**GIVEN RECORDS**
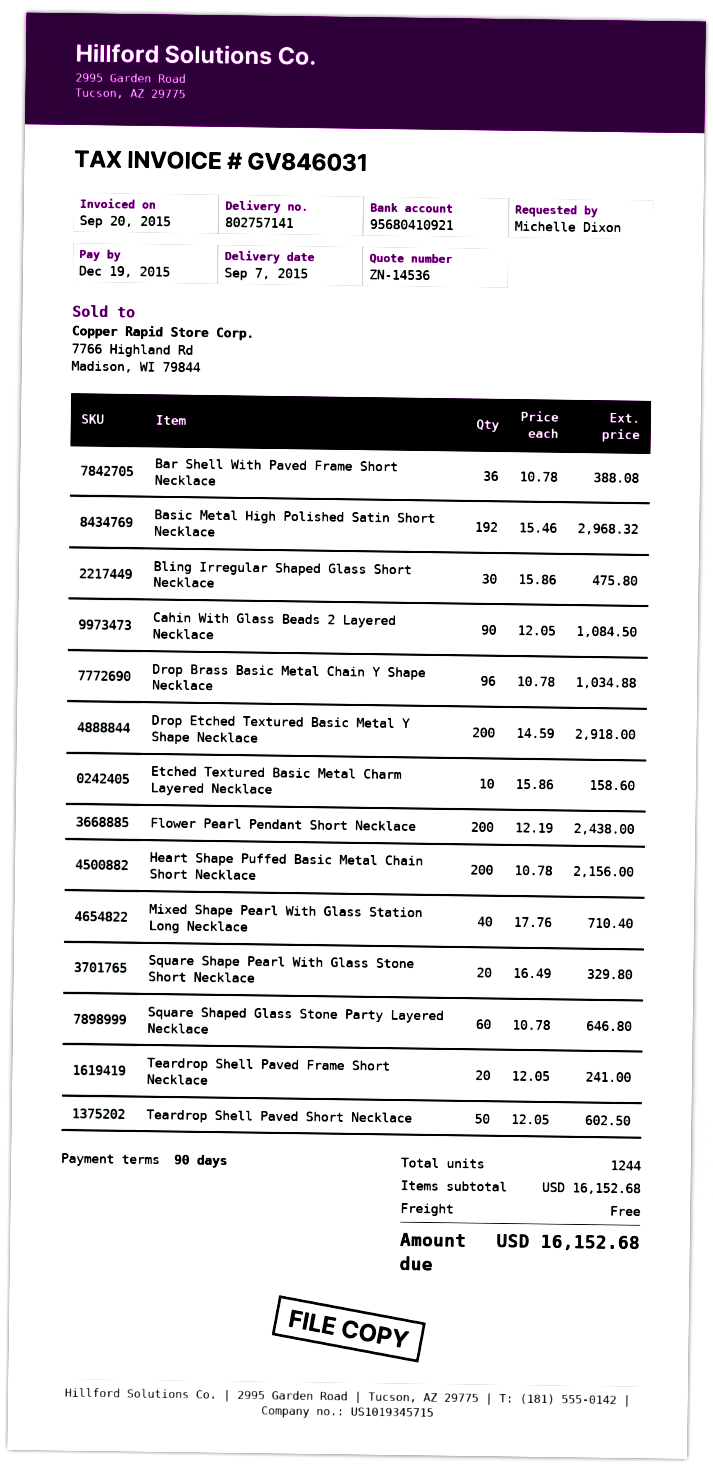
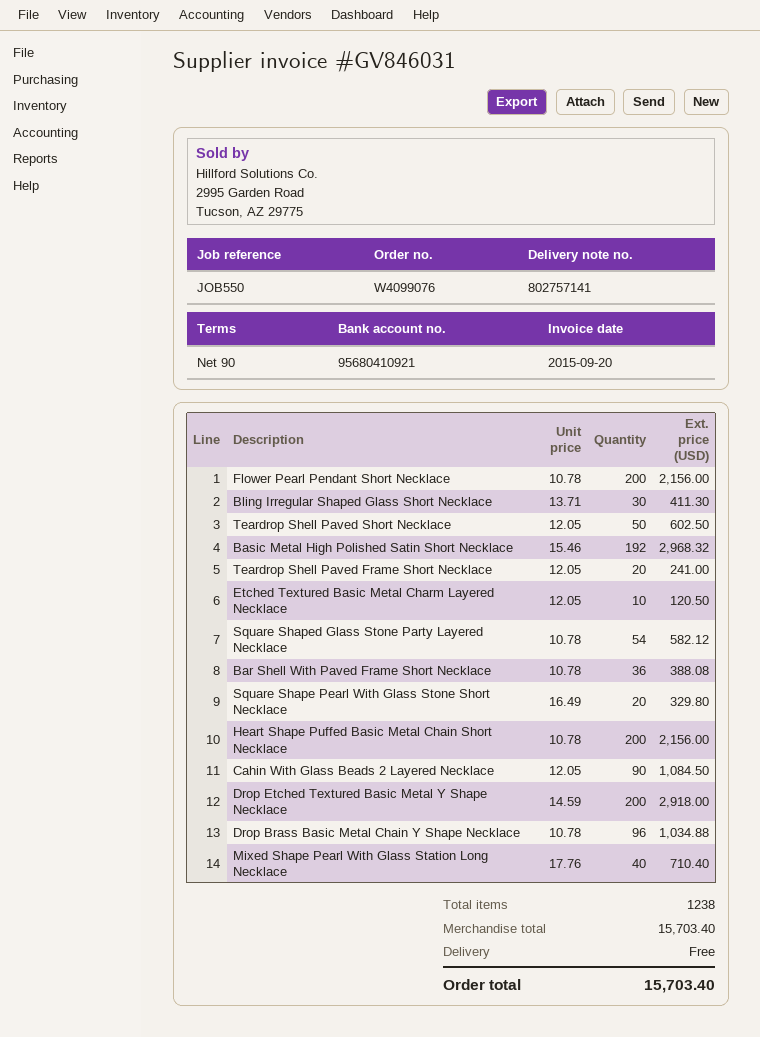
Bling Irregular Shaped Glass Short Necklace: 30 x 15.86 = 475.80 -> 30 x 13.71 = 411.30
Etched Textured Basic Metal Charm Layered Necklace: 10 x 15.86 = 158.60 -> 10 x 12.05 = 120.50
Flower Pearl Pendant Short Necklace: 200 x 12.19 = 2438.00 -> 200 x 10.78 = 2156.00
Square Shaped Glass Stone Party Layered Necklace: 60 x 10.78 = 646.80 -> 54 x 10.78 = 582.12
total quantity: 1244 -> 1238
subtotal: 16152.68 -> 15703.40
total: 16152.68 -> 15703.40

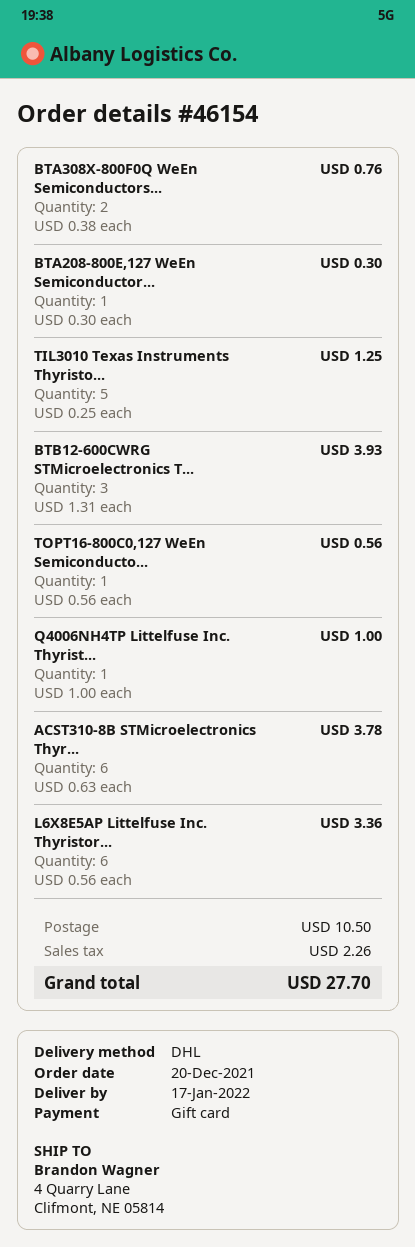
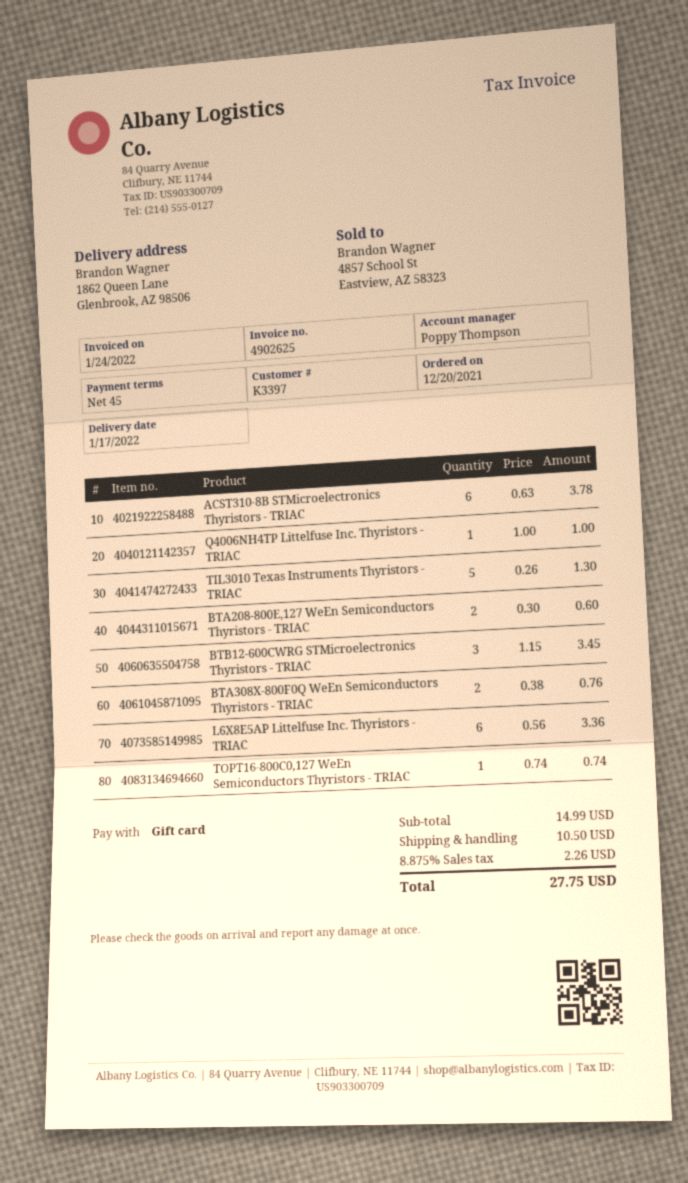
ship to: 4 Quarry Lane, Clifmont, NE 05814 -> 1862 Queen Lane, Glenbrook, AZ 98506
BTA208-800E,127 WeEn Semiconductor...: 1 x 0.30 = 0.30 -> 2 x 0.30 = 0.60
TIL3010 Texas Instruments Thyristo...: 5 x 0.25 = 1.25 -> 5 x 0.26 = 1.30
BTB12-600CWRG STMicroelectronics T...: 3 x 1.31 = 3.93 -> 3 x 1.15 = 3.45
TOPT16-800C0,127 WeEn Semiconducto...: 1 x 0.56 = 0.56 -> 1 x 0.74 = 0.74
total: 27.70 -> 27.75

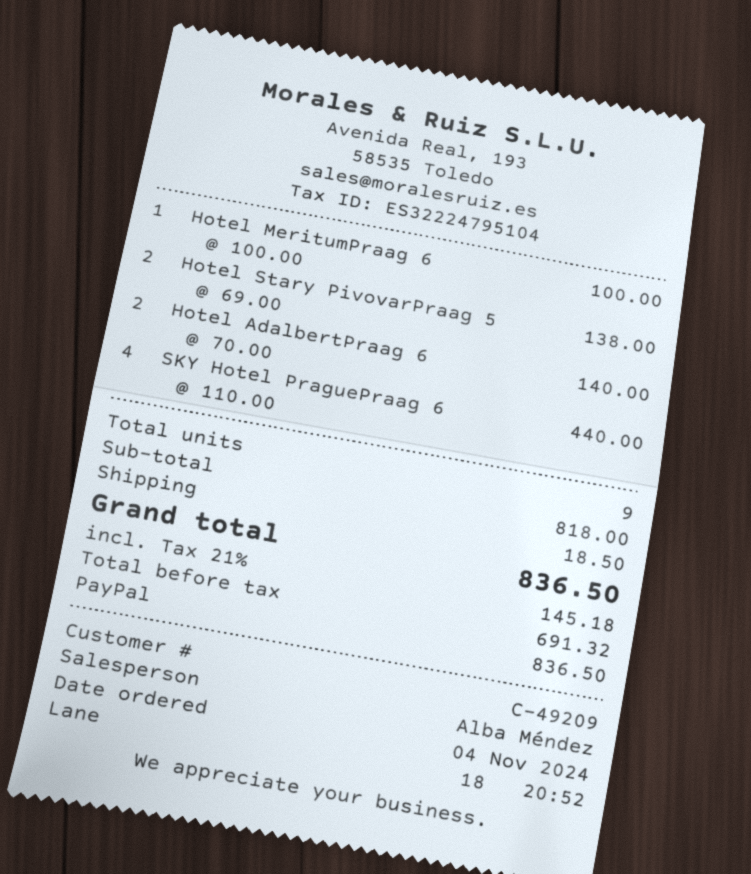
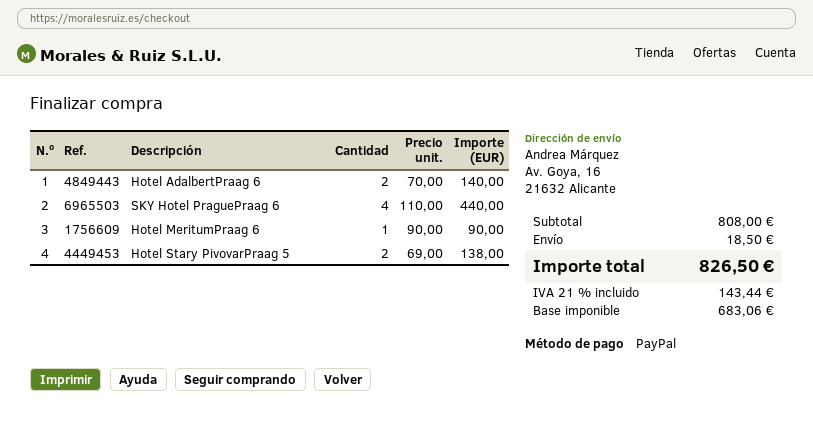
Hotel MeritumPraag 6: 1 x 100.00 = 100.00 -> 1 x 90.00 = 90.00
subtotal: 818.00 -> 808.00
net: 691.32 -> 683.06
tax: 21% = 145.18 -> 21% = 143.44
total: 836.50 -> 826.50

**EXERCISE GOAL**
Exact lines only, please. Repeat everything from the top of the records through the line containing "total: 27.70 -> 27.75", both ends in and pictures out.

**WRITTEN ANSWER**
Bling Irregular Shaped Glass Short Necklace: 30 x 15.86 = 475.80 -> 30 x 13.71 = 411.30
Etched Textured Basic Metal Charm Layered Necklace: 10 x 15.86 = 158.60 -> 10 x 12.05 = 120.50
Flower Pearl Pendant Short Necklace: 200 x 12.19 = 2438.00 -> 200 x 10.78 = 2156.00
Square Shaped Glass Stone Party Layered Necklace: 60 x 10.78 = 646.80 -> 54 x 10.78 = 582.12
total quantity: 1244 -> 1238
subtotal: 16152.68 -> 15703.40
total: 16152.68 -> 15703.40

ship to: 4 Quarry Lane, Clifmont, NE 05814 -> 1862 Queen Lane, Glenbrook, AZ 98506
BTA208-800E,127 WeEn Semiconductor...: 1 x 0.30 = 0.30 -> 2 x 0.30 = 0.60
TIL3010 Texas Instruments Thyristo...: 5 x 0.25 = 1.25 -> 5 x 0.26 = 1.30
BTB12-600CWRG STMicroelectronics T...: 3 x 1.31 = 3.93 -> 3 x 1.15 = 3.45
TOPT16-800C0,127 WeEn Semiconducto...: 1 x 0.56 = 0.56 -> 1 x 0.74 = 0.74
total: 27.70 -> 27.75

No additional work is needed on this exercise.